A group of young athletes in a sports performance facility, Ohio Athletic Performance, located in Columbus, Ohio. The facility is well equipped with artificial turf flooring with a vertical jump tester being used by the female high school athlete, Gabi Frias, to perform the vertical jump test as a component of speed and agility training.

Training to Increase Vertical Jump Height: 5 Primary Qualities

The ability to live above the rim, the net, or elevate beyond your competition is a quality nearly all athletes seek to obtain. Many people wonder, “How can I jump higher?” or “How do I increase my vertical jump?” Or maybe you want to know, “How do I improve my vertical jump to dunk?” The good news is there are proven methods and exercises to increase vertical jump abilities. In this article we will break down what the essential elements are and why they are necessary to train if you want to learn ways to improve vertical jump.

Primary Qualities to Train to Increase Your Vertical Jump:

1. Maximal Strength:

What is it? Simply put, it’s the maximum force you can produce.

How to develop it: Lift heavy/maximal weights and/or utilize intense isometric training.

2. Reactive Ability:

What is it? You can think of it as a spring action. Reactive ability is about spending less time on the ground when transitioning between jumps or steps. 

How to develop it: Exercises like jumping off a small height and rebounding into a higher jump (called depth jumps), consecutive bounds or jumps of different variations.

3. Power and Speed Strength:

What is it? The athletes ability to move at intermediate velocities in training. 

How to develop it: Moving your body weight through various jumps or throws at optimal speeds to become more powerful. As athletes develop they can grow into moving submaximal weights roughly (75-85% of 1 RM) at optimal speeds. The barbell must move faster than it does with heavy weights, but not as fast as it does when training for explosive strength.

4. Explosive Strength:

What is it? Imagine a firework exploding. It’s the force you give out in a short time.

How to develop it: Throwing medicine balls, jumping with light weights, or simply practicing jumping as high as you can.

5. Ankle Mobility and Tendon Strength:

What is it? Your ankle’s ability to move through the range it is designed to move through. The ankle and tendons must also be strong enough to absorb and resist high forces coming into the joint.

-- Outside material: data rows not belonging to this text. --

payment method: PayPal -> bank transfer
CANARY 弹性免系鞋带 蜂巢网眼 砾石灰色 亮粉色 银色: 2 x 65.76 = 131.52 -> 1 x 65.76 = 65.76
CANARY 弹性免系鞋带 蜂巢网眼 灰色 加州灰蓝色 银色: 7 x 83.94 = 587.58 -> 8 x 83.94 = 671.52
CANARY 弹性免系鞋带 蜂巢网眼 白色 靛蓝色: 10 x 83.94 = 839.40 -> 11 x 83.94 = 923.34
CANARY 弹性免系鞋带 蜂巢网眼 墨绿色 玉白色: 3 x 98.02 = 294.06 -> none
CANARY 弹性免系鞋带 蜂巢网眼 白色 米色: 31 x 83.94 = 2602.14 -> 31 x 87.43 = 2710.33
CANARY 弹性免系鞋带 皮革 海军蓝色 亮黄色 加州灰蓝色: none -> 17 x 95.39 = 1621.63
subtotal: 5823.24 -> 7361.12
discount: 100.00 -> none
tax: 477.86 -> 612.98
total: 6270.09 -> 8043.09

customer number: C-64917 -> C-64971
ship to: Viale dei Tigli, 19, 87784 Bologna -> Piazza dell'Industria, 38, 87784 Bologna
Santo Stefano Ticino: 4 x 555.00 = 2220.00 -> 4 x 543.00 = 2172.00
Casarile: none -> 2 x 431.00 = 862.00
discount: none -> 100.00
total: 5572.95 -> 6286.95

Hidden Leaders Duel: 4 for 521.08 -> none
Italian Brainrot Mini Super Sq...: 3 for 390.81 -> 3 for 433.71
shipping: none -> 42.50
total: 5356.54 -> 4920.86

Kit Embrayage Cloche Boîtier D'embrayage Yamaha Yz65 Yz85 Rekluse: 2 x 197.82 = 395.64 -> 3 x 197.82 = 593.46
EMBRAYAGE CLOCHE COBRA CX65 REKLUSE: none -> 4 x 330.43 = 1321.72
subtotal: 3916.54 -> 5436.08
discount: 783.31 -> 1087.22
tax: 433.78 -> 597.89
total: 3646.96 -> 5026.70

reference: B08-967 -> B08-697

How to develop it: Prescribing isometrics and eccentrics at various angles can give the athlete more access to their ankle mobility while also providing strength through that range.

Building the Plan to a Higher Vertical Jump

Before diving head-first into these exercises and vertical training, it’s wise to understand where you or your child currently stands in terms of these qualities. Jumping is the skill or demonstration that we witness happening. Through our lens it is simply an expression of a multitude of other qualities that contribute to the skill we all witness. Seeking a qualified and comprehensive analysis/evaluation of your athlete is the first necessary step towards helping them achieve whatever their athletic aspirations are. 

Just as there are prerequisite courses required in school before a student can progress there are training indicators used to allow for safe and optimal transitions as well. The evaluation process allows us to identify what the specific goals are for the athlete, assess where they are at the time of the eval, and then build that pathway from where they are to where they desire to go. 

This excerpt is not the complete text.